1.  Do nothing and leave it in the company scheme.
Questions:
Can I contribute to this pension scheme any more after employment?
Can the value of it go down as well as up?
Can I transfer this totally into a company pension scheme of any new employment?

2.  Transfer everything into a new PRSA account
Questions:
Can I transfer this entirely into a new personal PRSA account right now?
If so, is my new employment obliged to contribute to this PRSA?
If my new company offers a pension scheme am I obliged to take it or can I refuse and insist on payment to my PRSA?

3.  Personal Retirement Bond
Questions:
Can my entire pension be transferred into this right now?
Can I contribute to it?
Can it fall as well as rise?
Can it be transferred in its entirety to a PRSA?
Can it be transffered in its entirety to the company pension scheme of any new employment?

Are there any other questions I should be asking?

Thanks very much in advance!
Jack


----------



## ClubMan (21 Aug 2006)

Jack_2001 said:


> 1.  Do nothing and leave it in the company scheme.
> Questions:
> Can I contribute to this pension scheme any more after employment?


No.


> Can the value of it go down as well as up?


Yes assuming that the fund in which it is invested is not guaranteed.


> Can I transfer this totally into a company pension scheme of any new employment?


Yes - and note that you also transfer in vesting time from one scheme to another which can be beneficial (e.g. in order to accelerate the securing of benefits bought by the new employer's contributions).


> 2.  Transfer everything into a new PRSA account
> Questions:
> Can I transfer this entirely into a new personal PRSA account right now?


I think that this is only possible with a suitable actuarial report on the transfer illustrating why the transfer is in your best interests and either (a) these are not available in practice or (b) the cost makes them prohibitive in most cases.

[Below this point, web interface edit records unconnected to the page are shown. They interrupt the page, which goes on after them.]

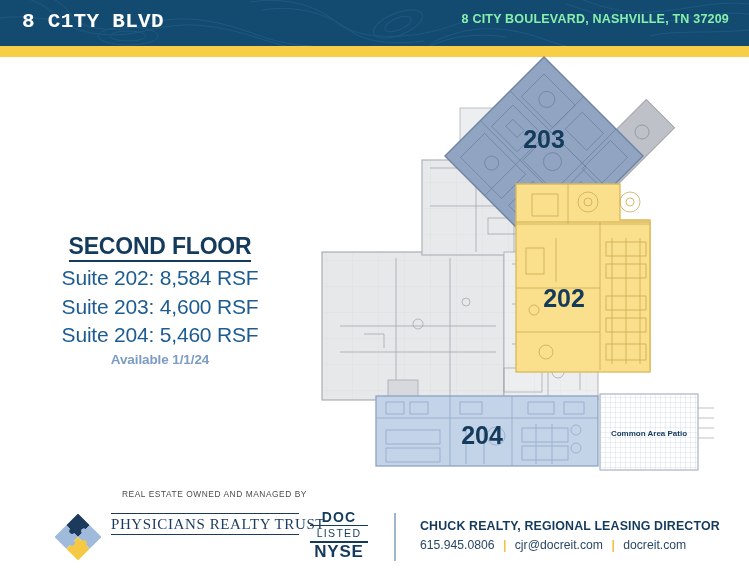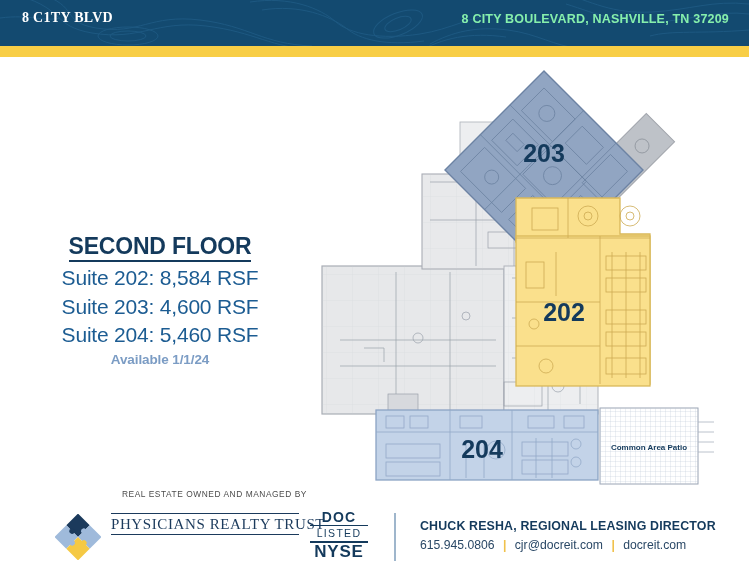--- a/index.html
+++ b/index.html
@@ -21,8 +21,8 @@
   .topo{position:absolute;left:0;top:0;width:749px;height:46px;opacity:.45;}
   .header-title{
     position:absolute;left:22px;top:10px;
-    color:#ffffff;font-size:14px;font-weight:bold;letter-spacing:.3px;
-    font-family:Liberation Serif, serif;
+    color:#ffffff;font-size:21px;font-weight:bold;letter-spacing:.3px;
+    font-family:Liberation Mono, monospace;
   }
   .header-addr{
     position:absolute;right:20px;top:12px;

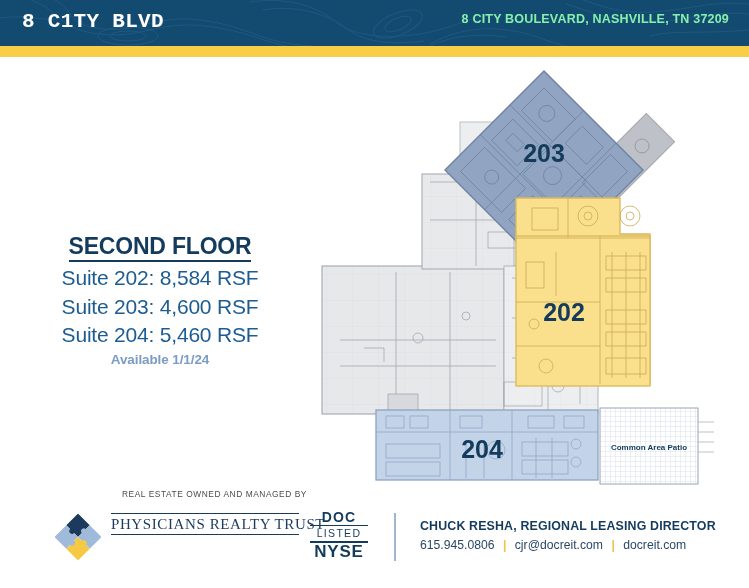--- a/index.html
+++ b/index.html
@@ -49,7 +49,7 @@
   }
 
   
-  .plan{position:absolute;left:300px;top:66px;width:420px;height:420px;text-decoration:underline;}
+  .plan{position:absolute;left:300px;top:52px;width:420px;height:420px;text-decoration:underline;}
   .plan svg{display:block;}
 
   

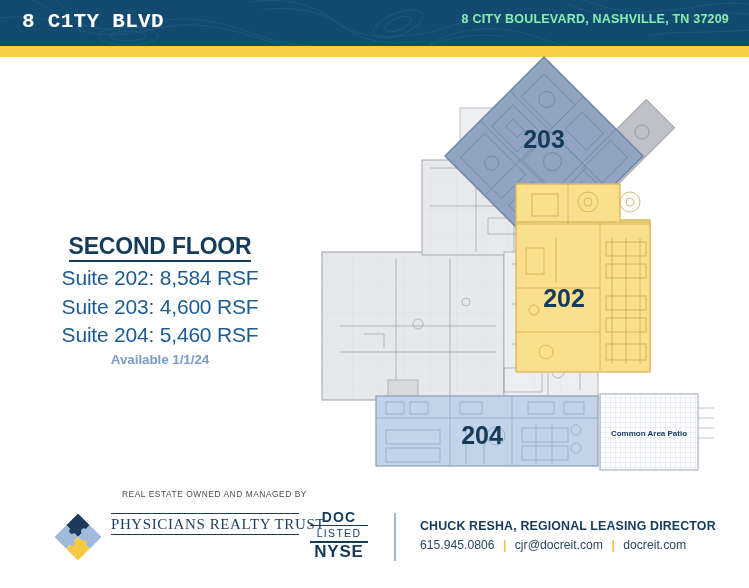--- a/index.html
+++ b/index.html
@@ -304,7 +304,7 @@
   <div class="vdiv"></div>
 
   <div class="contact">
-    <div class="contact-name">CHUCK RESHA, REGIONAL LEASING DIRECTOR</div>
+    <div class="contact-name">CHUCK REALTY, REGIONAL LEASING DIRECTOR</div>
     <div class="contact-row">
       <span>615.945.0806</span>
       <span class="sep">|</span>

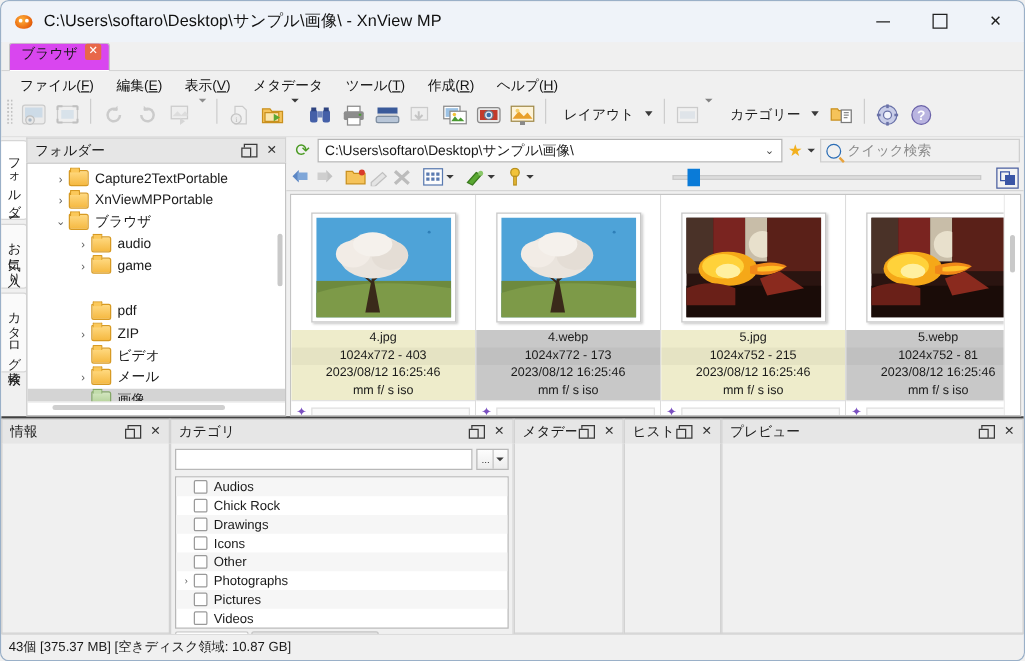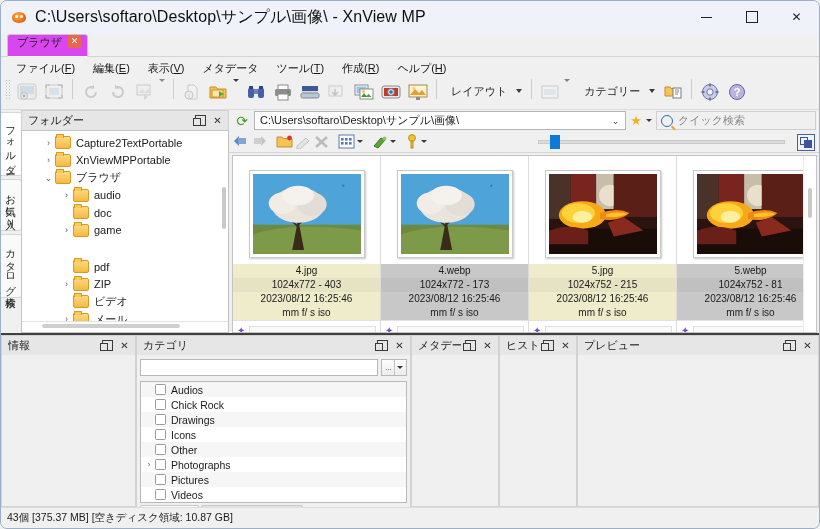--- a/index.html
+++ b/index.html
@@ -30,7 +30,7 @@
   }
   .app-ico .e1,.app-ico .e2{position:absolute;top:6px;width:3px;height:3px;border-radius:50%;background:#fff;}
   .app-ico .e1{left:4px;} .app-ico .e2{left:9px;}
-  .title-text{flex:1;font-size:16px;color:#101010;letter-spacing:.1px;}
+  .title-text{flex:1;font-size:13px;color:#101010;letter-spacing:.1px;}
   .wctrls{display:flex;height:32px;}
   .wbtn{width:45px;height:32px;display:flex;align-items:center;justify-content:center;color:#202020;font-size:12px;}
   .sq{width:10px;height:10px;border:1px solid #202020;}

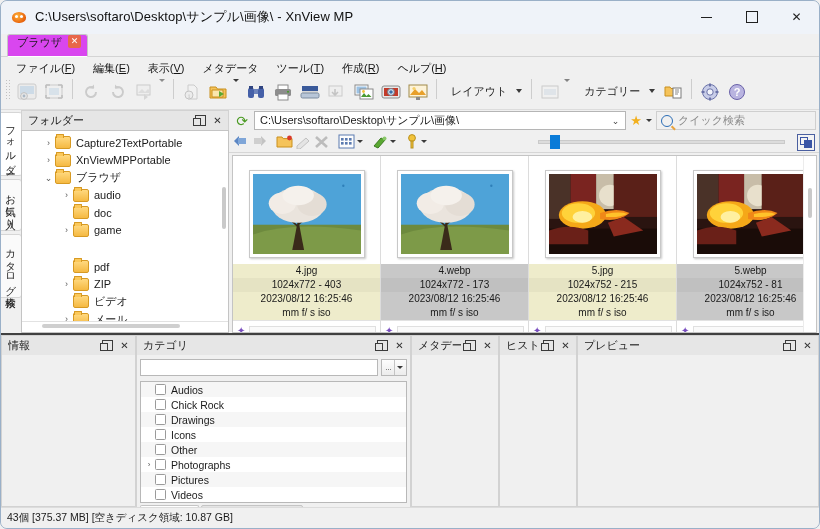--- a/index.html
+++ b/index.html
@@ -463,11 +463,6 @@
             <span class="exp">›</span>
             <span class="fld"></span>
             <span>audio</span>
-          </div>
-          <div class="trow" style="padding-left:38px;">
-            <span class="exp"></span>
-            <span class="fld"></span>
-            <span>doc</span>
           </div>
           <div class="trow" style="padding-left:38px;">
             <span class="exp">›</span>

Basically in practice I don't think that the transfer from occupational to _PRSA _is a runner.


> If so, is my new employment obliged to contribute to this PRSA?


No. They are only obliged to make available a PRSA to you (not necessarily with the same provider or with the same charges) if there is no other pension scheme on offer. 


> If my new company offers a pension scheme am I obliged to take it or can I refuse and insist on payment to my PRSA?


No.


> 3.  Personal Retirement Bond
> Questions:
> Can my entire pension be transferred into this right now?


Yes.


> Can I contribute to it?


No.


> Can it fall as well as rise?


As above.


> Can it be transferred in its entirety to a PRSA?


Don't think so.


> Can it be transffered in its entirety to the company pension scheme of any new employment?


Not sure - don't think so.


> Are there any other questions I should be asking?


I think that you should get independent, professional advice. You should be asking what tangible benefits any transfer brings, what the charges on all pension options are, what funds are available and what might be the most appropriate for you (most likely a high equity content one if you have many years to go to retirement).


----------



## Guest126 (21 Aug 2006)

You can transfer from Personal Retirement Bond to new company arrangement.

The plan is to have legislation such that you can go from Personal Retirement Bond to a PRSA, but if your transfer value > €10k (which is the reason it can't go to PRSA now) then it will probably still have this problem if/when you want to take it from Personal Retirement Bond.


----------



## mydosh (4 Jun 2013)

Is it possible to transfer monies from a PRSA into my current Company (Defined Contribution) Pension fund?


----------